Almost as scary as the era’s politics is Totally Killer’s pivot into a slasher whodunit scenario borrowed from Scream (1996), with a long list of suspects and red herrings to keep the viewer guessing. But director Nahnatchka Khan, a longtime television writer for shows from American Dad to Fresh Off the Boat, and helmer of the affecting rom-com Always Be My Maybe (2019), demonstrates that she’s more comfortable with comedy than horror. Although the violence is fittingly bloody and visceral, there’s not much suspense to be had, and many thrilling scenes feel undercut by the comedy. Take when Liana Liberato from this year’s Scream VI is stabbed on a waterbed: it’s a disturbing, bloody moment that Khan sets to Chris de Burgh’s “Lady in Red” (Get it?). Painfully obvious jokes aside, the mystery leads to a Scooby-Doo! finish muddled by time travel logic and a clunky carnival ride finale.  

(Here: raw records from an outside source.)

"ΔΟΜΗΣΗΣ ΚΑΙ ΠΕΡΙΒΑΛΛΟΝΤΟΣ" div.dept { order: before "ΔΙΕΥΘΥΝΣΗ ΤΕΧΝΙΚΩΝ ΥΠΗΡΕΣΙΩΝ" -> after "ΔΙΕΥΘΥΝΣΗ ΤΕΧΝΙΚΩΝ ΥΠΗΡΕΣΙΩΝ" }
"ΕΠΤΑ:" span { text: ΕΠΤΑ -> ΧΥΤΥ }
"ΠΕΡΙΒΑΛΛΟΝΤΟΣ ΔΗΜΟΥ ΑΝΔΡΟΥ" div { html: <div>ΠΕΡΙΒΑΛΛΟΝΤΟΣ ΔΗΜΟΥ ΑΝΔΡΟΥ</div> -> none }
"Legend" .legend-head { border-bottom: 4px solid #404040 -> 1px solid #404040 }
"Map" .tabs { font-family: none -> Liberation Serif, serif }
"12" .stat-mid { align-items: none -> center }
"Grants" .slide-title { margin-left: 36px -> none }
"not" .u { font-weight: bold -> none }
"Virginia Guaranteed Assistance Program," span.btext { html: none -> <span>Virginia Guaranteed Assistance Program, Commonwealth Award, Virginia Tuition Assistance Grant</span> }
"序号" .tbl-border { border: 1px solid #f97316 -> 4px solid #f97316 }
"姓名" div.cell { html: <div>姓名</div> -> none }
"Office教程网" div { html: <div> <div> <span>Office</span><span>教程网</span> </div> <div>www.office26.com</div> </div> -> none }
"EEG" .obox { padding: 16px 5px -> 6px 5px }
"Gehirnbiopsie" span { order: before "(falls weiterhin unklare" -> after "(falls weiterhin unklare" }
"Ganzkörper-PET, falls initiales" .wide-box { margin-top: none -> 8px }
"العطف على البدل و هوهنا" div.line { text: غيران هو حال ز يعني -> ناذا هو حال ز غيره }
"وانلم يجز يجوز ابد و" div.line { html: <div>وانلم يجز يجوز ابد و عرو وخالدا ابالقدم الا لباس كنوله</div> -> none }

Still, it’s just passable enough. But it’s difficult not to think how much better The Final Girls does a similar concept in terms of humor, scares, casting, and filmmaking. However derivative the material may be, Totally Killer draws interest thanks to Shipka (from Mad Men and Chilling Adventures of Sabrina) and the young cast, who do well with the feature’s many funny moments. Unfortunately, Khan doesn’t have a cinematic eye, and cinematographer Judd Overton’s overlit scenes appear devoid of any style or visual panache that might enliven them. Produced in part by Jason Blum’s offshoot Blumhouse Television for Amazon’s Prime Video, the movie has a small-screen feel. It’s made with a casualness befitting its streaming debut, with the sort of filmmaking designed to look crystal clear on an iPhone or tablet. Either there or on the couch, Totally Killer will tide over hungry viewers with an appetite for new horror movies over Spooky Season, at least for a few days, until something more substantial and filling comes along.